Structured diff data
+++++

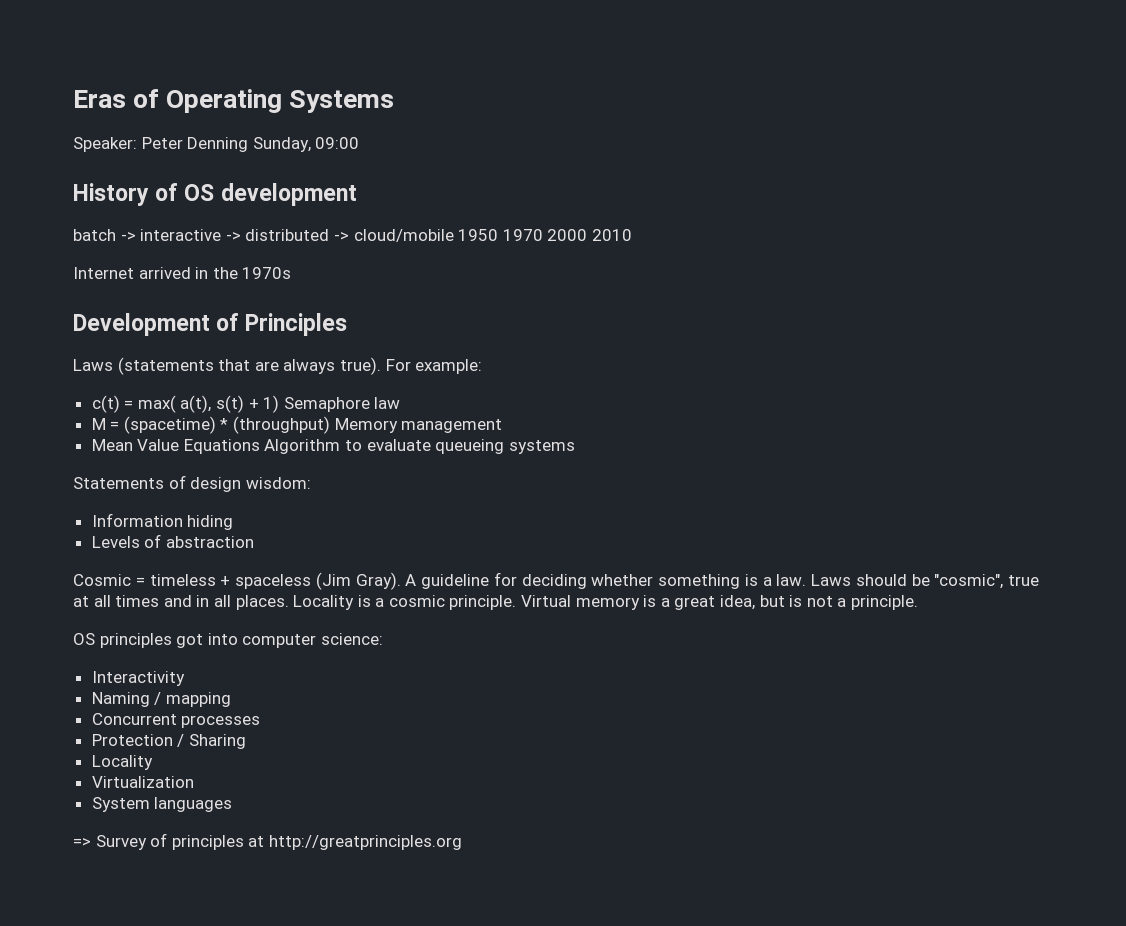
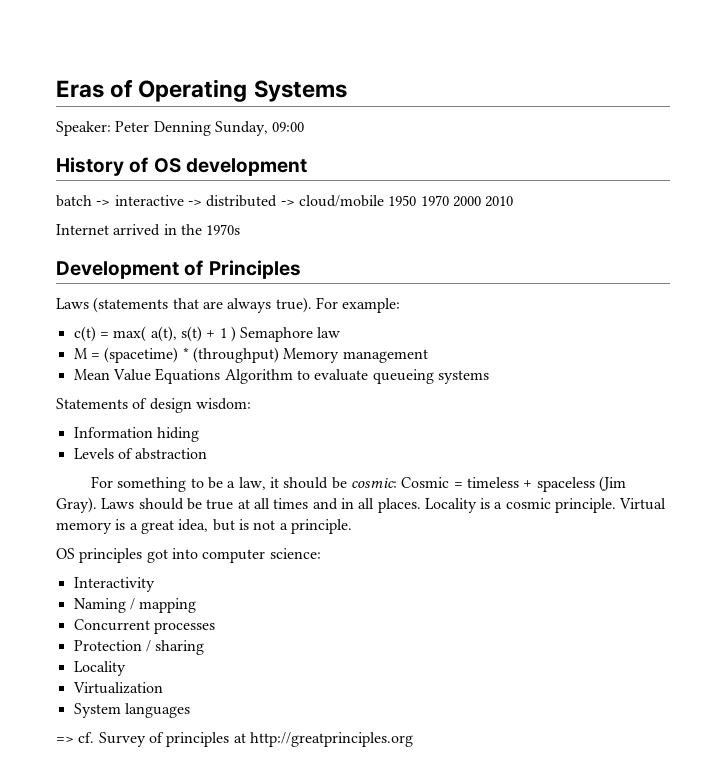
[263,395,280,413] 1) -> [219,326,236,342] 1 )
(254, 542) none -> [91,476,397,492] For something to be a law, it should be cosmic:
[405,572,807,589] A guideline for deciding whether something is a law. -> (97, 505) none
[934,574,1004,589] "cosmic", -> (202, 504) none
[188,734,246,749] Sharing -> [155,640,205,655] sharing
(91, 842) none -> [78,732,95,743] cf.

+++++

→ **Work to complete**
The entries are to be transcribed in full. Their pictures are not.

→ **Exercise solution**
[263,395,280,413] 1) -> [219,326,236,342] 1 )
(254, 542) none -> [91,476,397,492] For something to be a law, it should be cosmic:
[405,572,807,589] A guideline for deciding whether something is a law. -> (97, 505) none
[934,574,1004,589] "cosmic", -> (202, 504) none
[188,734,246,749] Sharing -> [155,640,205,655] sharing
(91, 842) none -> [78,732,95,743] cf.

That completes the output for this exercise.